Моя ладонь замерла. Это был чертовски хороший вопрос. Да только я не был уверен, что смогу на него ответить. Разница в орбитальной скорости облака зеркал и орбитальной скорости Земли в сочетании с рассеивающим действием от давления солнечного ветра рано или поздно выведет нашу планету из смертоносной тени. Но вот сколько на это уйдет времени и случится ли такое прежде, чем умрет последний из нас, всего нескольких тысяч выживших из более десяти миллиардов населения, — вопрос спорный.
— Возможно. На поверхности сейчас огромный ледник. Мы уже даже не можем подняться и посмотреть на небо, потому что лед сомкнулся на экваторе и он настолько толстый, что подлодки не могут сквозь него пробиться. Если Солнце вернется, лед начнет
таять. Но на это, скорее всего, уйдет очень много времени.Дженна повернулась на бок и уставилась на меня. Взгляд ее сделался пристальным — таким он всегда становился, когда она думала.
— Почему инопланетяне это сделали?
Я вздохнул. Это был наилучший вопрос.
— Никто не знает. Некоторые полагают, что инопланетяне живут очень-очень долго и что они уже прилетали к Земле и проделывали такое однажды или дважды.
— Но почему они перекрыли нам солнечный свет? Тем более что из-за этого погибали люди?
— Быть может, они не знали, что это погубит людей. Когда Земля в последний раз замерзала так, как сейчас, на планете еще не было людей, вот инопланетяне об этом и не подумали.
— Но ты же пытался с ними поздороваться? Когда был на космической станции. Ты же сказал им, что ты там. Пытался с ними подружиться. Они наверняка очень злые, если даже после такого отняли у нас Солнце. Эти инопланетяне… гады они, вот кто!
С этим я не мог спорить. Я сам так думал, и не раз.
— Может, и так, — согласился я. — Но мы мало что могли с этим поделать, когда они заявились, и мало что можем сделать сейчас — кроме того, что уже делаем. Мы придумали, как жить на морском дне, там, где еще тепло и где инопланетяне до нас добраться не могут. И будем и дальше придумывать, как здесь жить, — столько, сколько потребуется.
Я немного удивился эмоциям, которые вложил в последние несколько слов. Дженна не сводила с меня глаз.
Я наклонился и поцеловал ее в щечку.
— Ладно, пора спать.
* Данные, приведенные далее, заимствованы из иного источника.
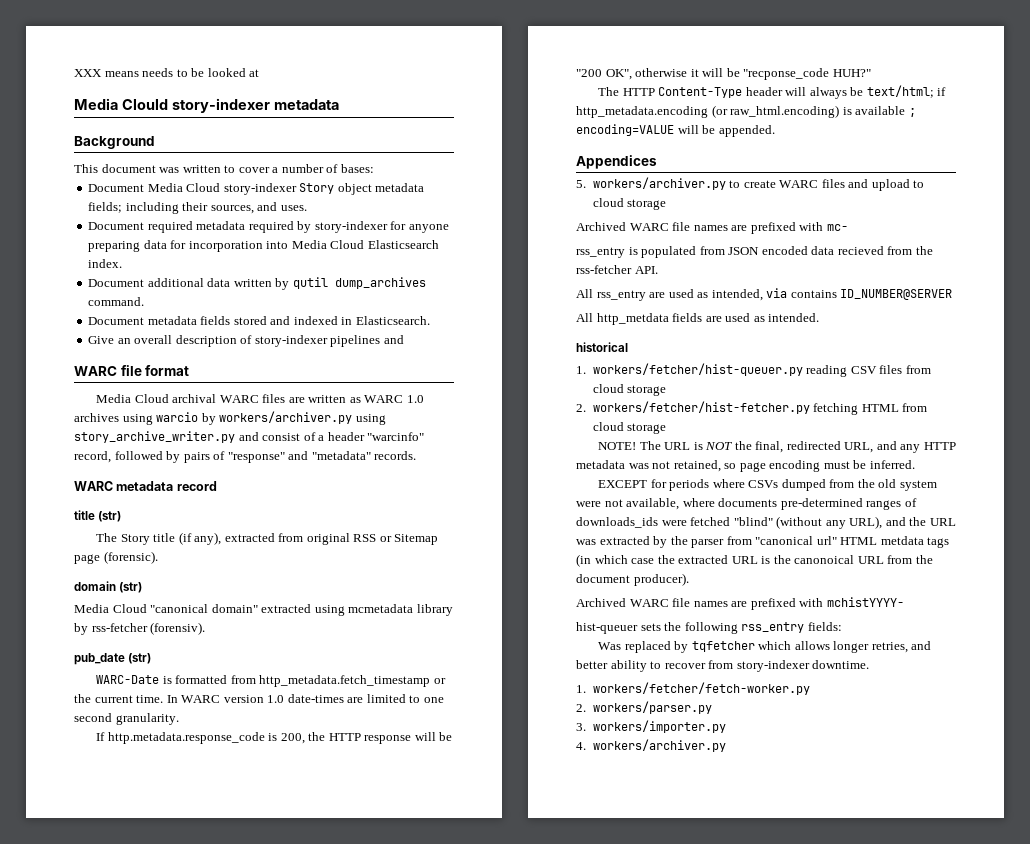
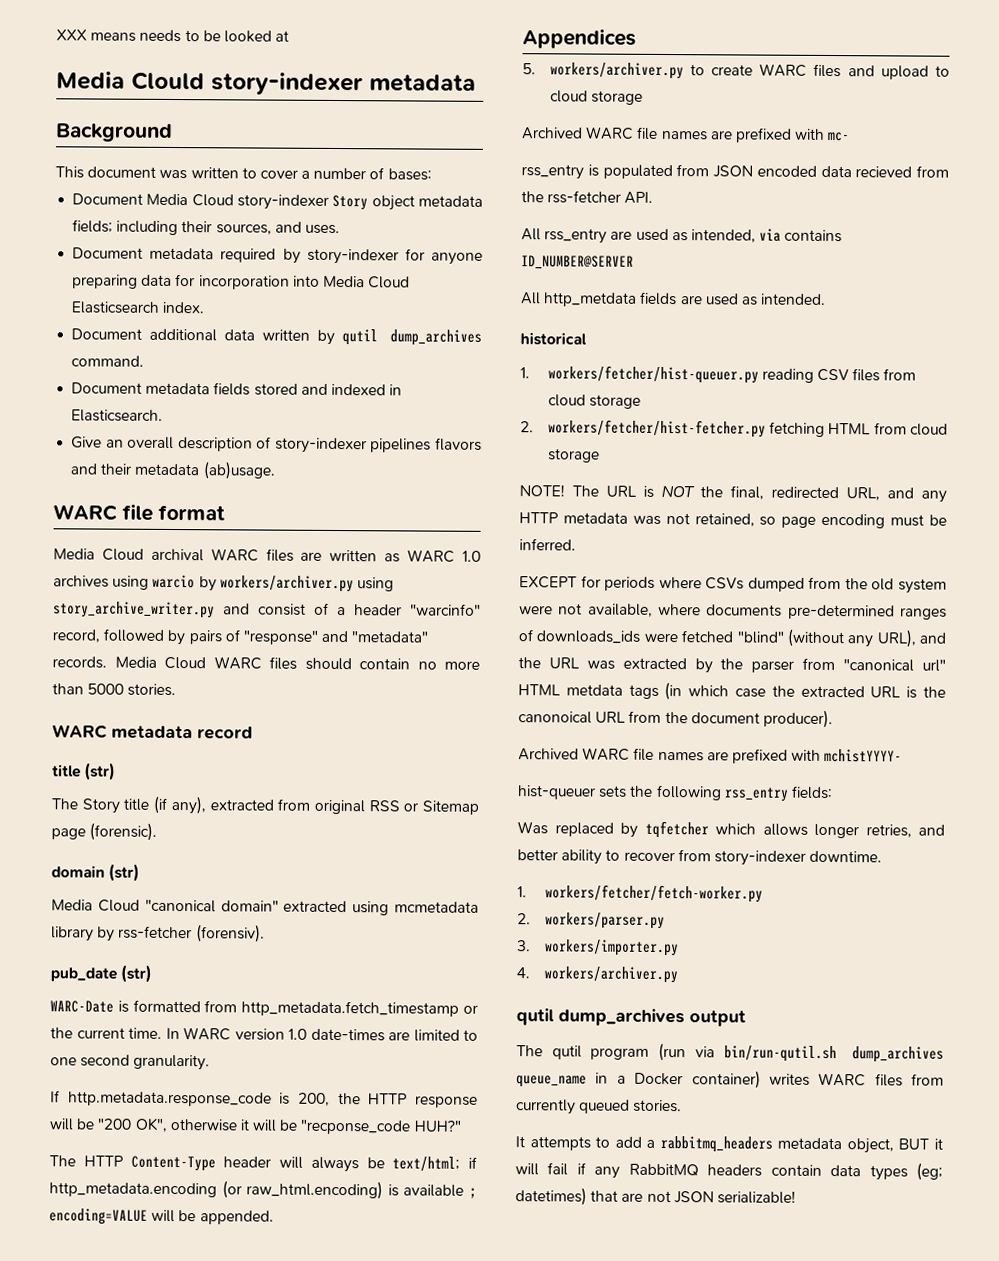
- Document required metadata required by story-indexer for anyone preparing data for incorporation into Media Cloud Elasticsearch index.
+ Document metadata required by story-indexer for anyone preparing data for incorporation into Media Cloud Elasticsearch index.
- Give an overall description of story-indexer pipelines and
+ Give an overall description of story-indexer pipelines flavors and their metadata (ab)usage.
+ Media Cloud WARC files should contain no more than 5000 stories.
+ qutil dump_archives output
+ The qutil program (run via bin/run-qutil.sh dump_archives queue_name in a Docker container) writes WARC files from currently queued stories.
+ It attempts to add a rabbitmq_headers metadata object, BUT it will fail if any RabbitMQ headers contain data types (eg; datetimes) that are not JSON serializable!

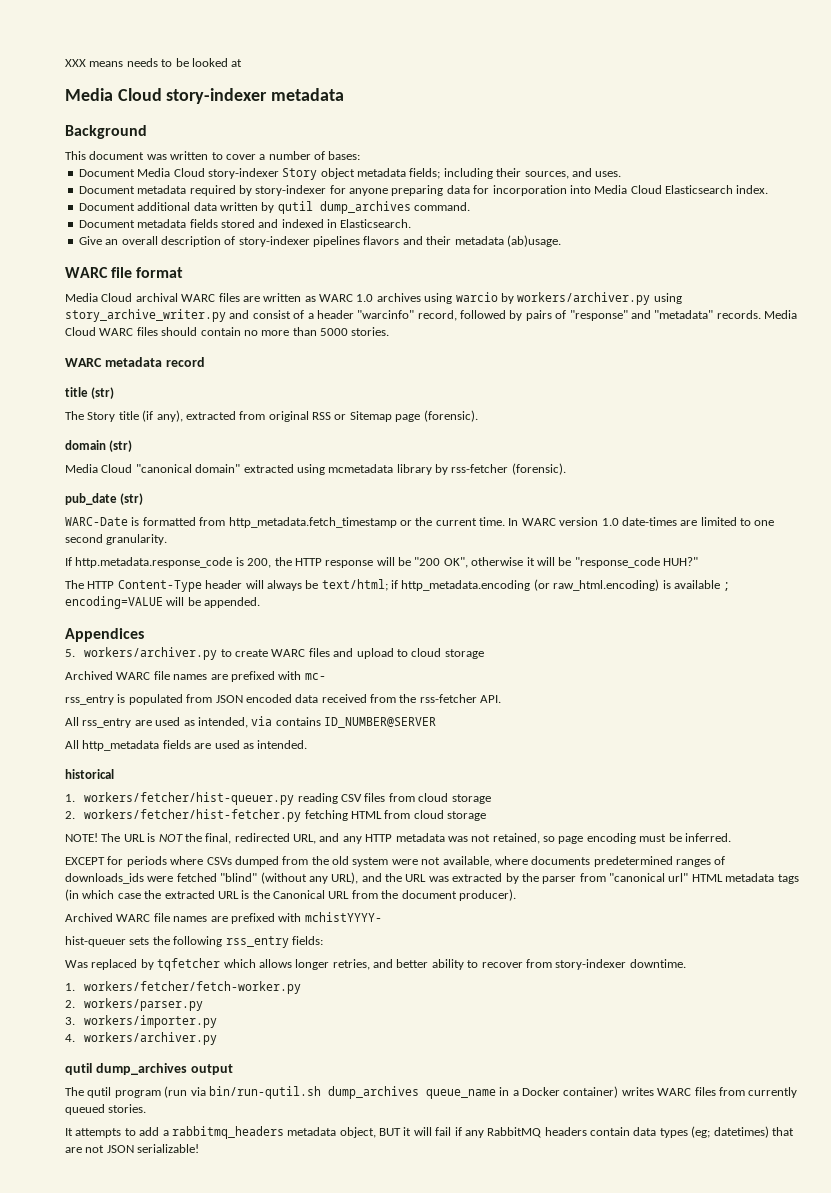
- Media Clould story-indexer metadata
+ Media Cloud story-indexer metadata
- Media Cloud "canonical domain" extracted using mcmetadata library by rss-fetcher (forensiv).
+ Media Cloud "canonical domain" extracted using mcmetadata library by rss-fetcher (forensic).
- If http.metadata.response_code is 200, the HTTP response will be "200 OK", otherwise it will be "recponse_code HUH?"
+ If http.metadata.response_code is 200, the HTTP response will be "200 OK", otherwise it will be "response_code HUH?"
- rss_entry is populated from JSON encoded data recieved from the rss-fetcher API.
+ rss_entry is populated from JSON encoded data received from the rss-fetcher API.
- All http_metdata fields are used as intended.
+ All http_metadata fields are used as intended.
- EXCEPT for periods where CSVs dumped from the old system were not available, where documents pre-determined ranges of downloads_ids were fetched "blind" (without any URL), and the URL was extracted by the parser from "canonical url" HTML metdata tags (in which case the extracted URL is the canonoical URL from the document producer).
+ EXCEPT for periods where CSVs dumped from the old system were not available, where documents predetermined ranges of downloads_ids were fetched "blind" (without any URL), and the URL was extracted by the parser from "canonical url" HTML metadata tags (in which case the extracted URL is the Canonical URL from the document producer).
Нам завтра рано вставать.
— Хорошо, папочка, — согласилась она, чуть улыбнувшись. — Как я хотела бы, чтобы и мама поцеловала меня на ночь.
— Я тоже.
— Папочка?
— Да?
— Мама поправится?
Я сделала паузу, медленно выдыхая.
— Я очень на это надеюсь, — ответил я, укладываясь на нижнюю койку под койкой дочери — двухместную, но ныне подозрительно пустую.
* * *
«Клубом» оказался восстановленный сегмент третьей станции, заброшенной еще с ранних дней похолодания.
Каждая из глубоководных станций имеет форму секционных колец: огромные титановые цилиндры соединены торцами, образуя шестиугольники или восьмиугольники со спицами.
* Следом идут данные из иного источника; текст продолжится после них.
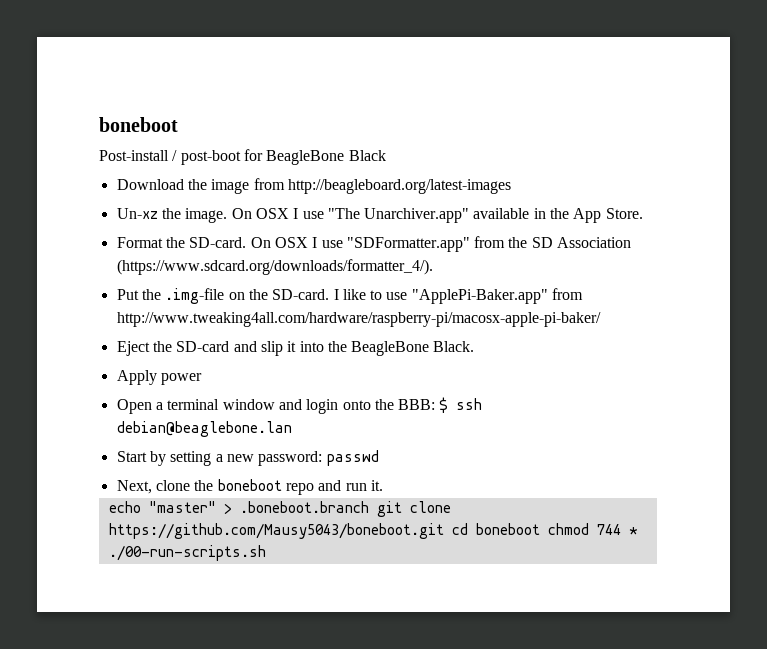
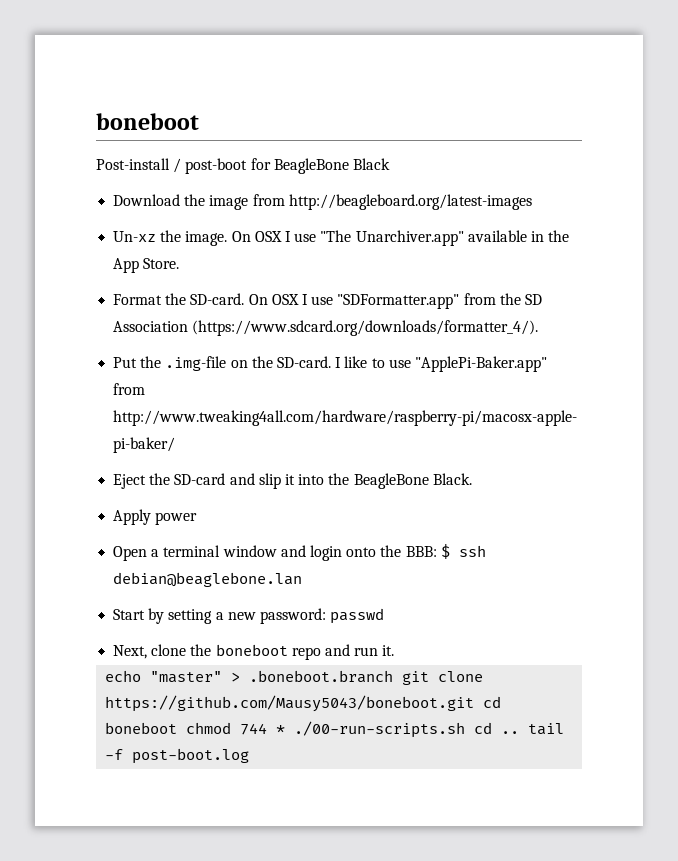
- echo "master" > .boneboot.branch git clone https://github.com/Mausy5043/boneboot.git cd boneboot chmod 744 * ./00-run-scripts.sh
+ echo "master" > .boneboot.branch git clone https://github.com/Mausy5043/boneboot.git cd boneboot chmod 744 * ./00-run-scripts.sh cd .. tail -f post-boot.log

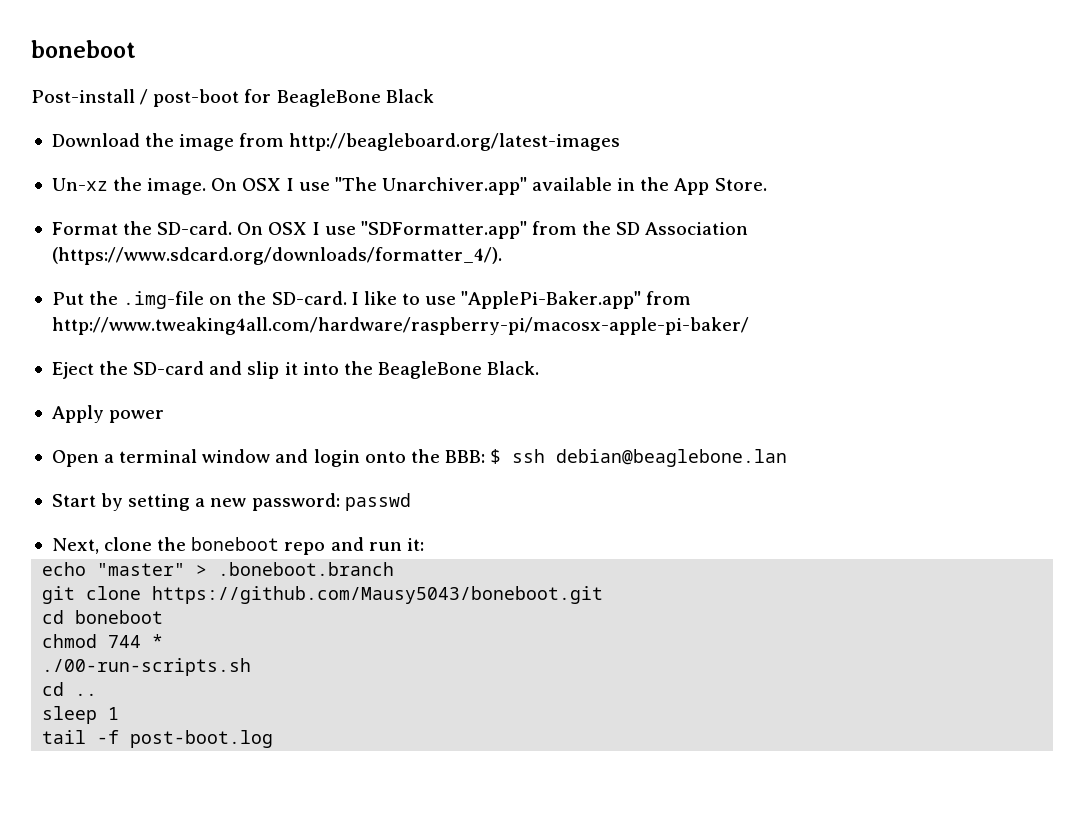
- Next, clone the boneboot repo and run it.
+ Next, clone the boneboot repo and run it:
- echo "master" > .boneboot.branch git clone https://github.com/Mausy5043/boneboot.git cd boneboot chmod 744 * ./00-run-scripts.sh cd .. tail -f post-boot.log
+ echo "master" > .boneboot.branch
+ git clone https://github.com/Mausy5043/boneboot.git
+ cd boneboot
+ chmod 744 *
+ ./00-run-scripts.sh
+ cd ..
+ sleep 1
+ tail -f post-boot.log

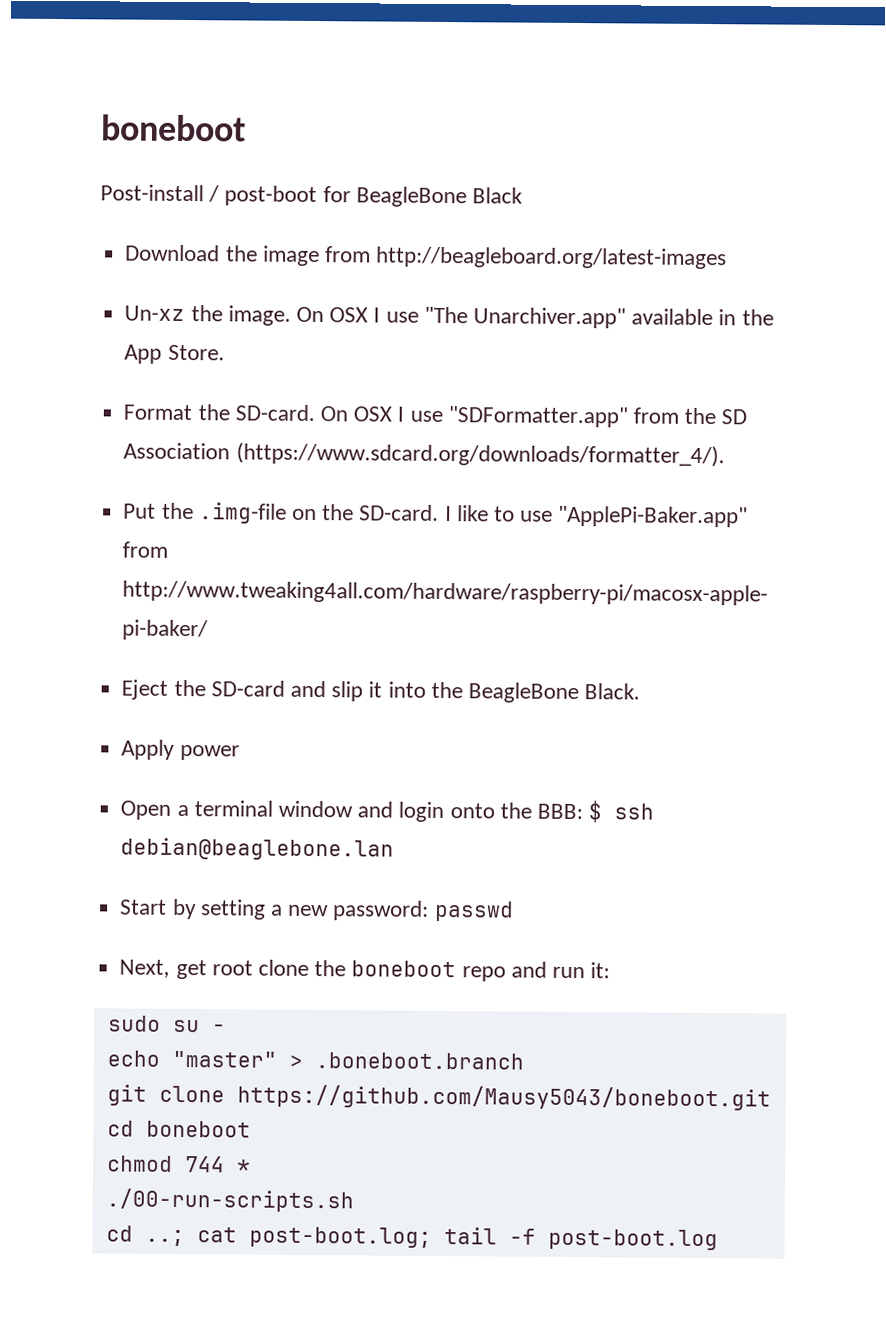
- Next, clone the boneboot repo and run it:
+ Next, get root clone the boneboot repo and run it:
+ sudo su -
- cd ..
- sleep 1
- tail -f post-boot.log
+ cd ..; cat post-boot.log; tail -f post-boot.log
Третью станцию очистили от всего полезного и забросили, после того как декомпрессия погубила половину ее команды. С нее забрали все, что можно было забрать, а корпус оставили.
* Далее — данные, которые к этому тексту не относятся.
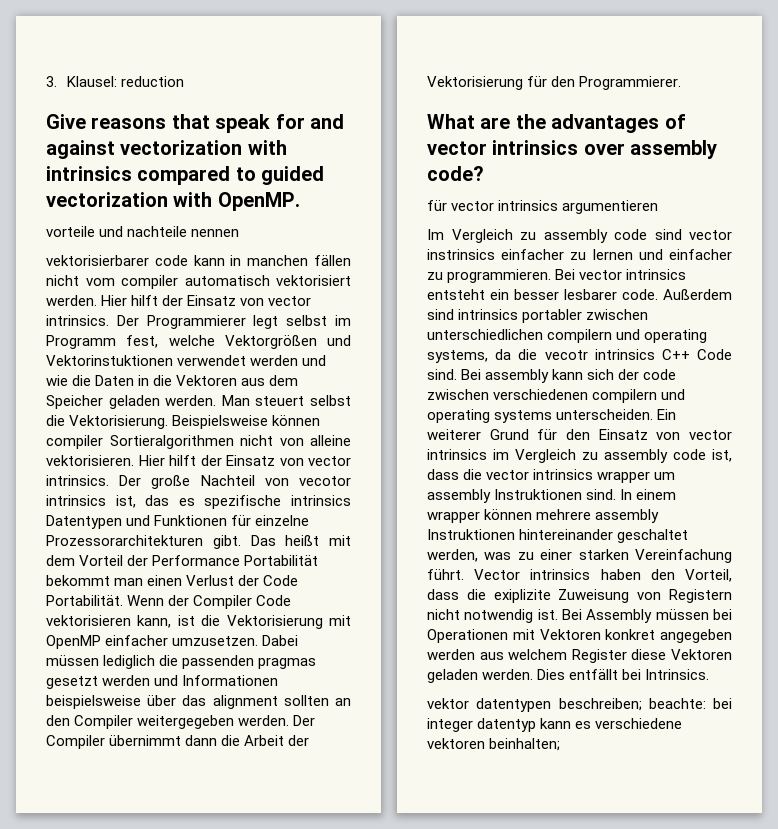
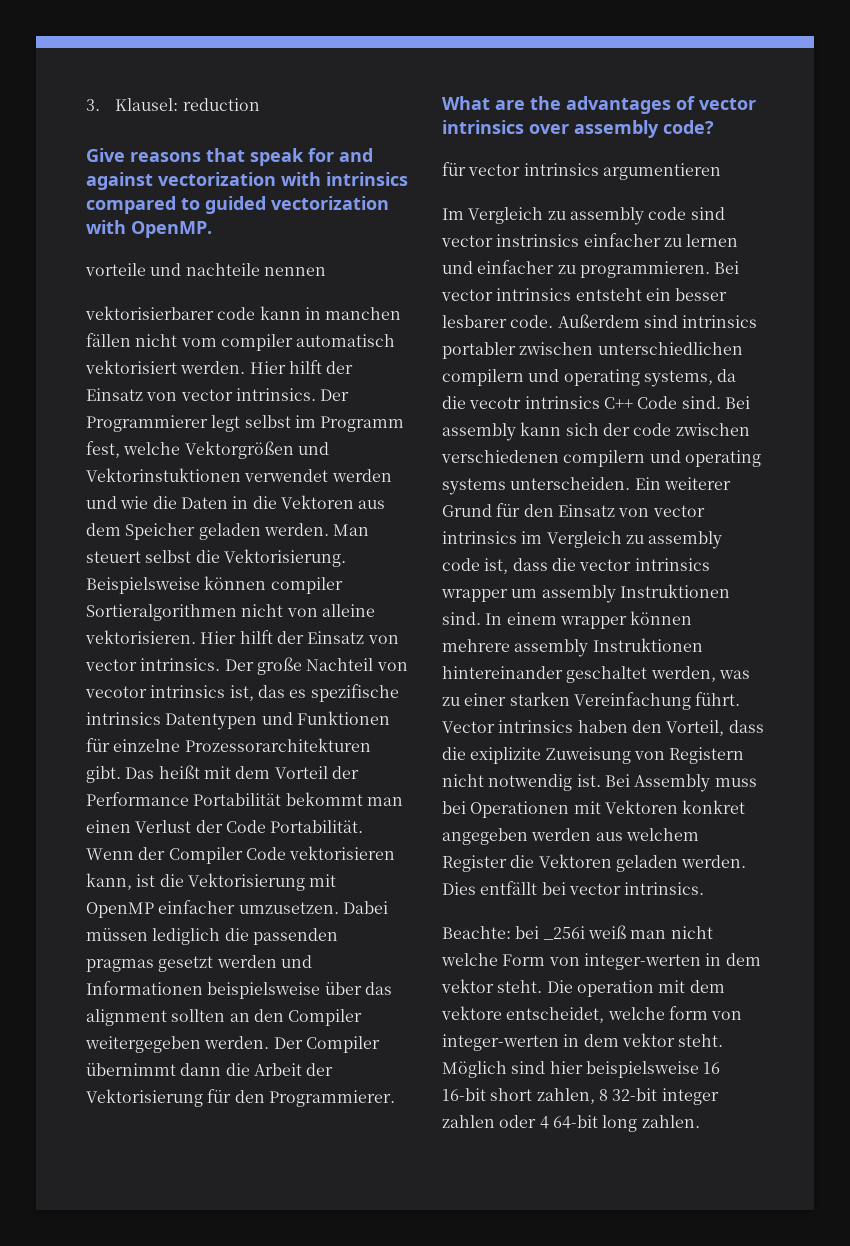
- Bei Assembly müssen bei Operationen mit Vektoren konkret angegeben werden aus welchem Register diese Vektoren geladen werden.
+ Bei Assembly muss bei Operationen mit Vektoren konkret angegeben werden aus welchem Register die Vektoren geladen werden.
- Dies entfällt bei Intrinsics.
- vektor datentypen beschreiben; beachte: bei integer datentyp kann es verschiedene vektoren beinhalten;
+ Dies entfällt bei vector intrinsics.
+ Beachte: bei _256i weiß man nicht welche Form von integer-werten in dem vektor steht. Die operation mit dem vektore entscheidet, welche form von integer-werten in dem vektor steht. Möglich sind hier beispielsweise 16 16-bit short zahlen, 8 32-bit integer zahlen oder 4 64-bit long zahlen.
А подростки действительно проделали огромную работу, чтобы снова сделать ее обитаемой.
Я восхитился их дерзости и самоуверенности, проплывая вдоль оживленного сегмента, из иллюминаторов которого лился неяркий свет. Они склепали из разных частей небольшой тепловой двигатель, чтобы воспользоваться горячими выбросами близких гидротермальных источников, а стыковочное кольцо моей подлодки вошло в кольцо на станции как влитое.
Парень и девушка не стали задерживаться и наблюдать. Они проводили меня и Дэна ровно до того места, откуда стал виден далекий свет некогда мертвой станции, и рванули прочь. Я не спрашивал их имен, но и не должен был спрашивать. Я пообещал им анонимность в обмен на помощь, и мне не терпелось проникнуть на станцию и выяснить, что могло случиться с дочерью. Насколько мне было известно, я стал первым взрослым, услышавшим об этом месте.